▸ **Work order**:
Pictures aside, write out the data exactly as it reads.

▸ **Raw data**:

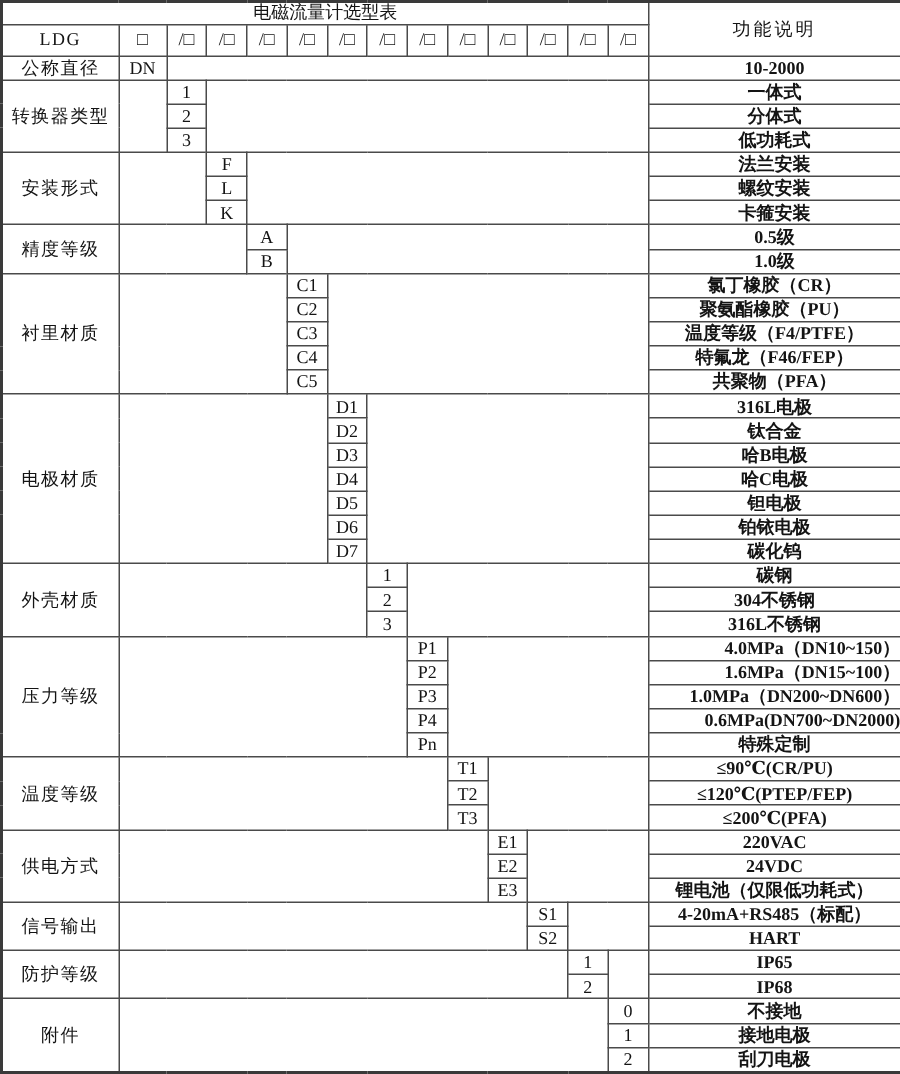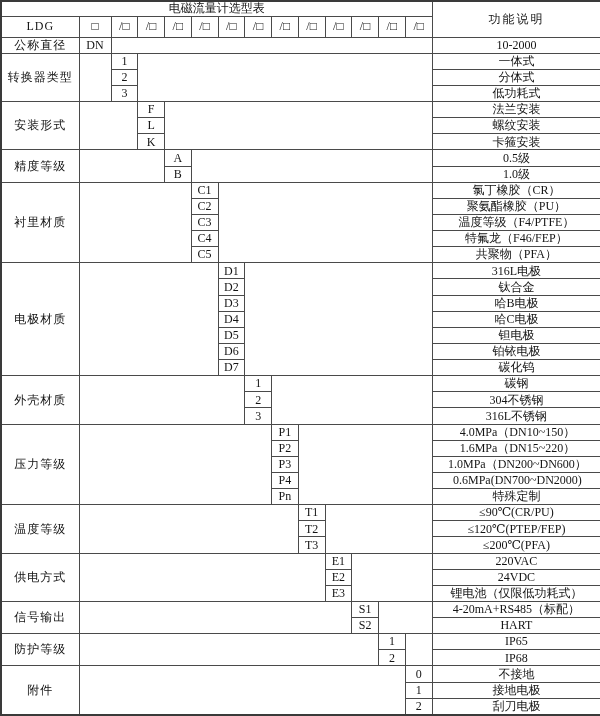--- a/index.html
+++ b/index.html
@@ -24,22 +24,22 @@
     white-space:nowrap;
   }
   tr.title-row{height:15px;}
   tr.ldg-row{height:21px;}
   td.title{font-size:13px;}
   td.fn-header{font-size:13px;letter-spacing:2px;}
   td.cat{font-size:12px;letter-spacing:1px;}
   td.left{text-align:left;padding-left:6px;}
   td.code{font-size:12px;}
   td.box{font-size:12px;letter-spacing:0;}
-  td.desc{font-size:12px;}
-  td.desc.al{text-align:center;padding-left:2px;}
+  td.desc{font-size:12px;font-weight:bold;}
+  td.desc.al{text-align:right;padding-left:2px;}
   td.gt{border-top:2px solid #3a3a3a;}
   td.filler{background:#ffffff;}
 </style>
 </head>
 <body>
 
 <div class="page">
   <table class="sel">
     <colgroup>
       <col style="width:78px">
@@ -197,21 +197,21 @@
         </tr>
         <tr>
           <td rowspan="5" class="cat gt">压力等级</td>
           <td colspan="7" rowspan="5" class="filler gt"></td>
           <td class="code gt">P1</td>
           <td colspan="5" rowspan="5" class="filler gt"></td>
           <td class="desc gt al">4.0MPa（DN10~150）</td>
         </tr>
         <tr>
           <td class="code">P2</td>
-          <td class="desc al">1.6MPa（DN15~220）</td>
+          <td class="desc al">1.6MPa（DN15~100）</td>
         </tr>
         <tr>
           <td class="code">P3</td>
           <td class="desc al">1.0MPa（DN200~DN600）</td>
         </tr>
         <tr>
           <td class="code">P4</td>
           <td class="desc al">0.6MPa(DN700~DN2000)</td>
         </tr>
         <tr>

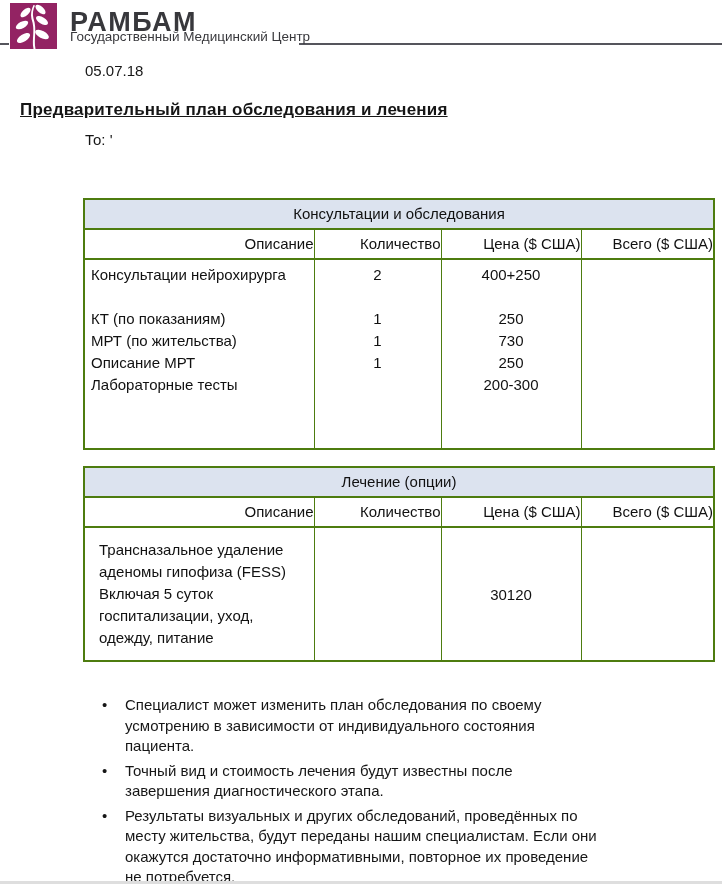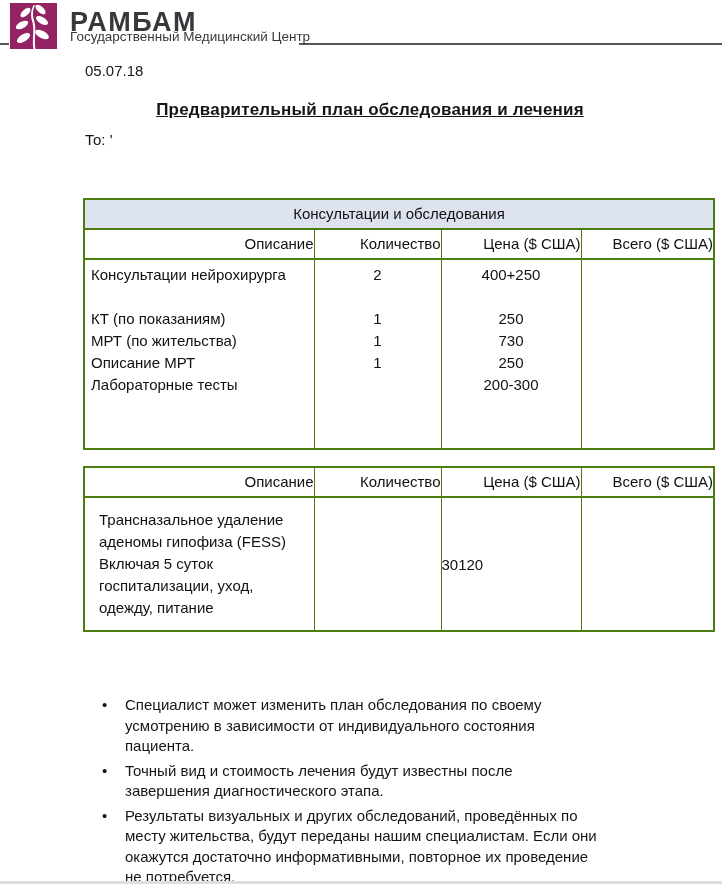--- a/index.html
+++ b/index.html
@@ -18,21 +18,21 @@
     color:#38383c; letter-spacing:1.5px; white-space:nowrap;
   }
   .subtitle {
     position:absolute; left:70px; top:29px; font-size:13.5px; color:#38383c;
     white-space:nowrap;
   }
 
   
   .date { position:absolute; left:85px; top:62px; font-size:15px; }
   .doc-title {
-    position:absolute; left:20px; top:100px; width:700px; text-align:center;
+    position:absolute; left:20px; top:100px; width:700px; text-align:left;
     font-size:17px; font-weight:bold; text-decoration:underline;
     letter-spacing:0.2px;
   }
   .addressee { position:absolute; left:85px; top:131px; font-size:15px; }
 
   
   .tbl-wrap { position:absolute; left:83px; }
   .tbl-wrap.t1 { top:198px; }
   .tbl-wrap.t2 { top:466px; }
   table {
@@ -49,21 +49,21 @@
   .hdr-cell { text-align:right; height:25px; border-bottom-width:2px; padding:1px 0 2px; }
   .body-cell { vertical-align:top; }
   .t1 .body-cell { height:188px; }
   .t2 .body-cell { height:132px; }
   .cell-pad { padding:4px 6px 0 6px; }
   .ln { height:22px; line-height:22px; white-space:nowrap; overflow:visible; }
   .ctr { text-align:center; }
   .desc-ml {
     white-space:pre-line; line-height:22px; padding:11px 8px 0 14px; font-size:15px;
   }
-  .mid-ctr { vertical-align:middle; text-align:left; }
+  .mid-ctr { vertical-align:middle; text-align:center; }
 
   
   .notes { position:absolute; left:102px; top:695px; width:545px; }
   .bullet { display:flex; margin-bottom:4px; font-size:15px; line-height:20.5px; }
   .bullet .marker { flex:0 0 23px; }
   .bullet .txt { white-space:pre-line; width:510px; }
 
   .scan-bottom { position:absolute; left:0; bottom:0; width:722px; height:3px; background:#dedede; }
 </style>
 </head>
@@ -156,20 +156,23 @@
 
   <div class="tbl-wrap t2">
     <table>
       <colgroup>
           <col style="width:230px">
           <col style="width:127px">
           <col style="width:140px">
           <col style="width:133px">
         </colgroup>
       <tbody>
+          <tr>
+        <td class="ttl-cell" colspan="4">Лечение (опции)</td>
+      </tr>
       <tr>
         <td class="hdr-cell">Описание</td>
         <td class="hdr-cell">Количество</td>
         <td class="hdr-cell">Цена ($ США)</td>
         <td class="hdr-cell">Всего ($ США)</td>
       </tr>
       <tr>
         <td class="body-cell">
           <div class="desc-ml">Трансназальное удаление
 аденомы гипофиза (FESS)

▸ **Your solution**:
--- a/index.html
+++ b/index.html
@@ -24,22 +24,22 @@
     white-space:nowrap;
   }
   tr.title-row{height:15px;}
   tr.ldg-row{height:21px;}
   td.title{font-size:13px;}
   td.fn-header{font-size:13px;letter-spacing:2px;}
   td.cat{font-size:12px;letter-spacing:1px;}
   td.left{text-align:left;padding-left:6px;}
   td.code{font-size:12px;}
   td.box{font-size:12px;letter-spacing:0;}
-  td.desc{font-size:12px;}
-  td.desc.al{text-align:center;padding-left:2px;}
+  td.desc{font-size:12px;font-weight:bold;}
+  td.desc.al{text-align:right;padding-left:2px;}
   td.gt{border-top:2px solid #3a3a3a;}
   td.filler{background:#ffffff;}
 </style>
 </head>
 <body>
 
 <div class="page">
   <table class="sel">
     <colgroup>
       <col style="width:78px">
@@ -197,21 +197,21 @@
         </tr>
         <tr>
           <td rowspan="5" class="cat gt">压力等级</td>
           <td colspan="7" rowspan="5" class="filler gt"></td>
           <td class="code gt">P1</td>
           <td colspan="5" rowspan="5" class="filler gt"></td>
           <td class="desc gt al">4.0MPa（DN10~150）</td>
         </tr>
         <tr>
           <td class="code">P2</td>
-          <td class="desc al">1.6MPa（DN15~220）</td>
+          <td class="desc al">1.6MPa（DN15~100）</td>
         </tr>
         <tr>
           <td class="code">P3</td>
           <td class="desc al">1.0MPa（DN200~DN600）</td>
         </tr>
         <tr>
           <td class="code">P4</td>
           <td class="desc al">0.6MPa(DN700~DN2000)</td>
         </tr>
         <tr>

--- a/index.html
+++ b/index.html
@@ -18,21 +18,21 @@
     color:#38383c; letter-spacing:1.5px; white-space:nowrap;
   }
   .subtitle {
     position:absolute; left:70px; top:29px; font-size:13.5px; color:#38383c;
     white-space:nowrap;
   }
 
   
   .date { position:absolute; left:85px; top:62px; font-size:15px; }
   .doc-title {
-    position:absolute; left:20px; top:100px; width:700px; text-align:center;
+    position:absolute; left:20px; top:100px; width:700px; text-align:left;
     font-size:17px; font-weight:bold; text-decoration:underline;
     letter-spacing:0.2px;
   }
   .addressee { position:absolute; left:85px; top:131px; font-size:15px; }
 
   
   .tbl-wrap { position:absolute; left:83px; }
   .tbl-wrap.t1 { top:198px; }
   .tbl-wrap.t2 { top:466px; }
   table {
@@ -49,21 +49,21 @@
   .hdr-cell { text-align:right; height:25px; border-bottom-width:2px; padding:1px 0 2px; }
   .body-cell { vertical-align:top; }
   .t1 .body-cell { height:188px; }
   .t2 .body-cell { height:132px; }
   .cell-pad { padding:4px 6px 0 6px; }
   .ln { height:22px; line-height:22px; white-space:nowrap; overflow:visible; }
   .ctr { text-align:center; }
   .desc-ml {
     white-space:pre-line; line-height:22px; padding:11px 8px 0 14px; font-size:15px;
   }
-  .mid-ctr { vertical-align:middle; text-align:left; }
+  .mid-ctr { vertical-align:middle; text-align:center; }
 
   
   .notes { position:absolute; left:102px; top:695px; width:545px; }
   .bullet { display:flex; margin-bottom:4px; font-size:15px; line-height:20.5px; }
   .bullet .marker { flex:0 0 23px; }
   .bullet .txt { white-space:pre-line; width:510px; }
 
   .scan-bottom { position:absolute; left:0; bottom:0; width:722px; height:3px; background:#dedede; }
 </style>
 </head>
@@ -156,20 +156,23 @@
 
   <div class="tbl-wrap t2">
     <table>
       <colgroup>
           <col style="width:230px">
           <col style="width:127px">
           <col style="width:140px">
           <col style="width:133px">
         </colgroup>
       <tbody>
+          <tr>
+        <td class="ttl-cell" colspan="4">Лечение (опции)</td>
+      </tr>
       <tr>
         <td class="hdr-cell">Описание</td>
         <td class="hdr-cell">Количество</td>
         <td class="hdr-cell">Цена ($ США)</td>
         <td class="hdr-cell">Всего ($ США)</td>
       </tr>
       <tr>
         <td class="body-cell">
           <div class="desc-ml">Трансназальное удаление
 аденомы гипофиза (FESS)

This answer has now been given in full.